Although the beef replacement heifer inventory is 2% higher than last year, the smallest cow herd in decades means rebuilding will take years, even if the weather cooperates.
The annual USDA Cattle Inventory report released Friday should yield no surprises to the market but underscores how much tighter the supply is getting.
“The report reiterates the reduced cattle supply, and the difficulty of retaining heifers to enter the breeding herd,” says Andrew Griffith, University of Tennessee agricultural economist, in his weekly market
comments. “It will be a long hard drive to rebuild the herd even if we have favorable weather conditions the next few years.”
- The beef cow inventory (29.3 million head) is 3% less.
- Beef replacement females (5.4 million head) are 2% more than last year.
- Cattle and calves on feed for slaughter (13.4 million head) are down 5% from last year.
- The number of calves grazing small grain pasture in Kansas, Oklahoma and Texas (1.34 million head) is 16% than last year.
- The inventory of all cows and heifers (38.5 million head) that calved in 2012 is 2% less than last year, the lowest January 1 inventory since 1941 (36.8 million head).
- The January 1 inventory (89.3 million head) of all cattle and calves in the U.S. is 2% less than a year ago; the lowest Jan. 1 inventory since 1952 (88.1 million head).
When Cargill announced the closure of its Plainview, TX, slaughter facility Jan. 17—some 2,400-head daily capacity—the company cited dwindling cattle supplies relative to packing capacity.
“While idling a major beef plant is unfortunate because of the resulting layoff of good people, which impacts their families and the community of Plainview, we were compelled to make a decision that would reduce the strain created on our beef business by the reduced cattle supply,” explained John Keating, president of Cargill Beef, based in Wichita, KS. “The U.S. cattle herd is at its lowest level since 1952. Increased feed costs resulting from the prolonged drought, combined with herd liquidations by cattle ranchers, are severely and adversely contributing to the challenging business conditions we face as an industry. Our preference would have been not to idle a plant.”

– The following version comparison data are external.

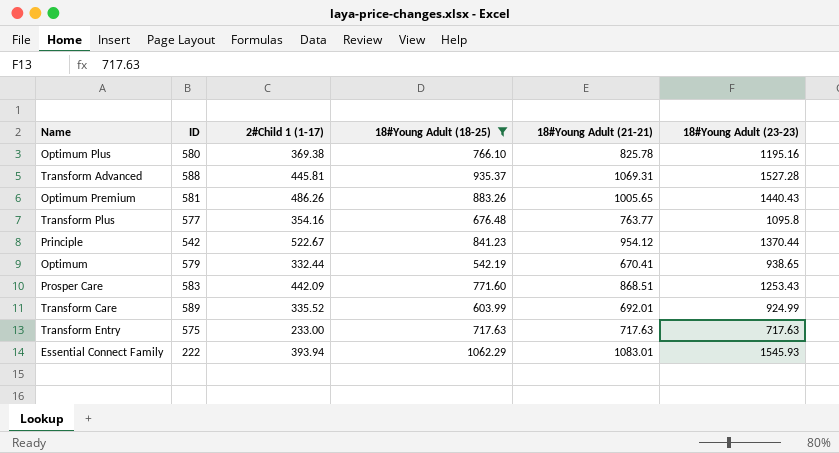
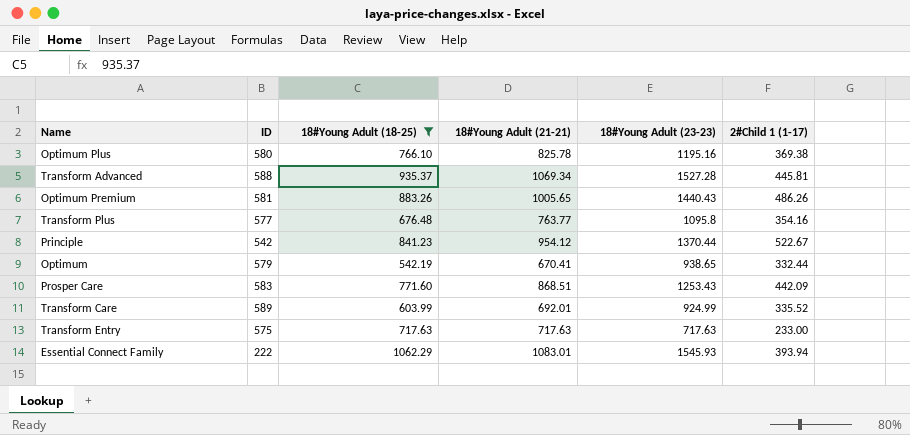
column 2#Child 1 (1-17) | position: 3 -> 6
Transform Advanced | 18#Young Adult (21-21): 1069.31 -> 1069.34

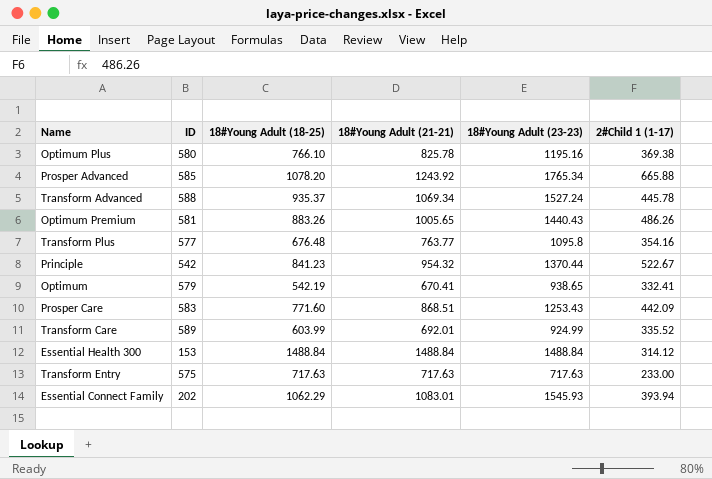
filter: 18#Young Adult (18-25) <= 1062.29 -> none
Transform Advanced | 18#Young Adult (23-23): 1527.28 -> 1527.24
Transform Advanced | 2#Child 1 (1-17): 445.81 -> 445.78
Principle | 18#Young Adult (21-21): 954.12 -> 954.32
Optimum | 2#Child 1 (1-17): 332.44 -> 332.41
Essential Connect Family | ID: 222 -> 202

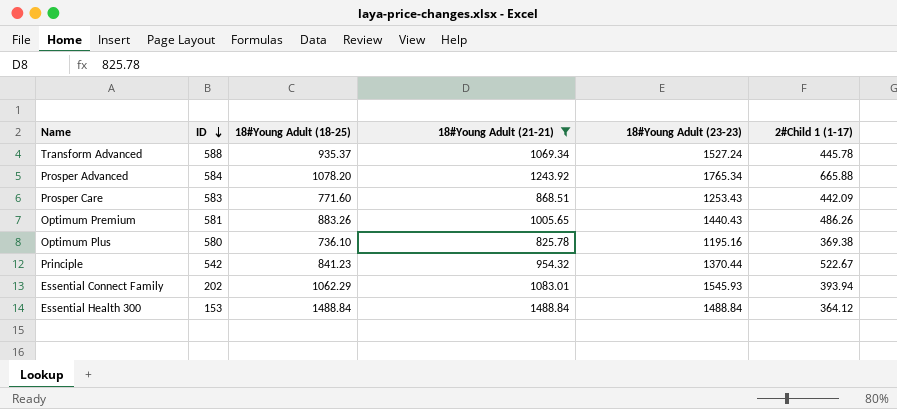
filter: none -> 18#Young Adult (21-21) >= 825.78
row order: none -> ID descending
Prosper Advanced | ID: 585 -> 584
Optimum Plus | 18#Young Adult (18-25): 766.10 -> 736.10
Essential Health 300 | 2#Child 1 (1-17): 314.12 -> 364.12

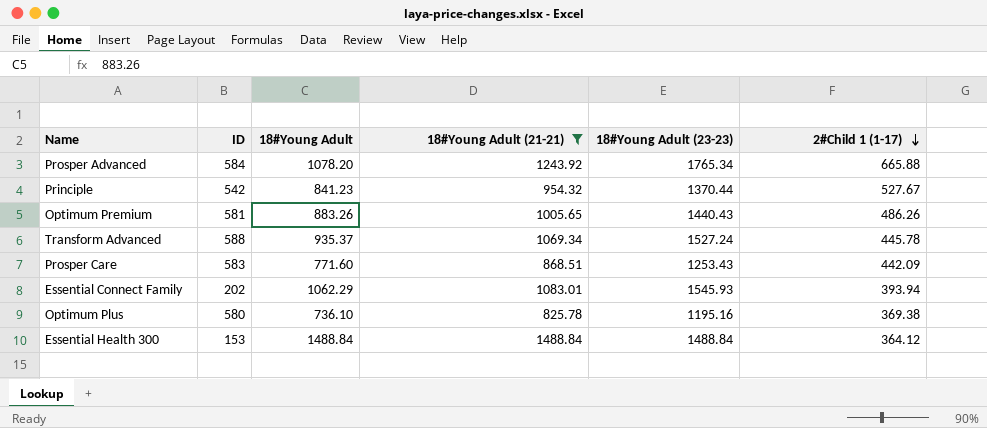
row order: ID descending -> 2#Child 1 (1-17) descending
column name: 18#Young Adult (18-25) -> 18#Young Adult
Principle | 2#Child 1 (1-17): 522.67 -> 527.67

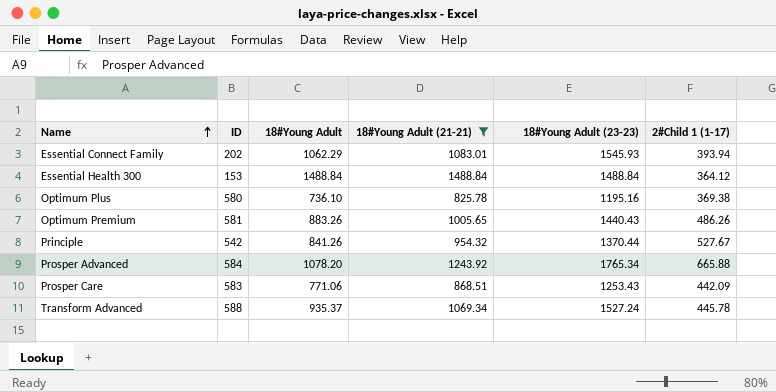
row order: 2#Child 1 (1-17) descending -> Name ascending
Principle | 18#Young Adult: 841.23 -> 841.26
Prosper Care | 18#Young Adult: 771.60 -> 771.06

The plan to idle Cargill’s Plainview facility includes measures for preserving its infrastructure for potential reopening if the U.S. cattle herd rebounds and requires additional processing capacity. However, Cargill does not expect the U.S. cattle herd to significantly increase in size for a number of years.
Analysts with USDA’s Economic Research Service noted in the January Livestock, Dairy and Poultry Outlook, “As the drought continues, potential for more cow liquidation increases and prospects for herd rebuilding deteriorate. Drought-affected pastures could result in further placements of lightweight feeder cattle in feedlots and further reduce the supply of heavy feeder cattle for placement. Negative packer margins and record-high retail beef prices could dampen rising fed cattle prices.”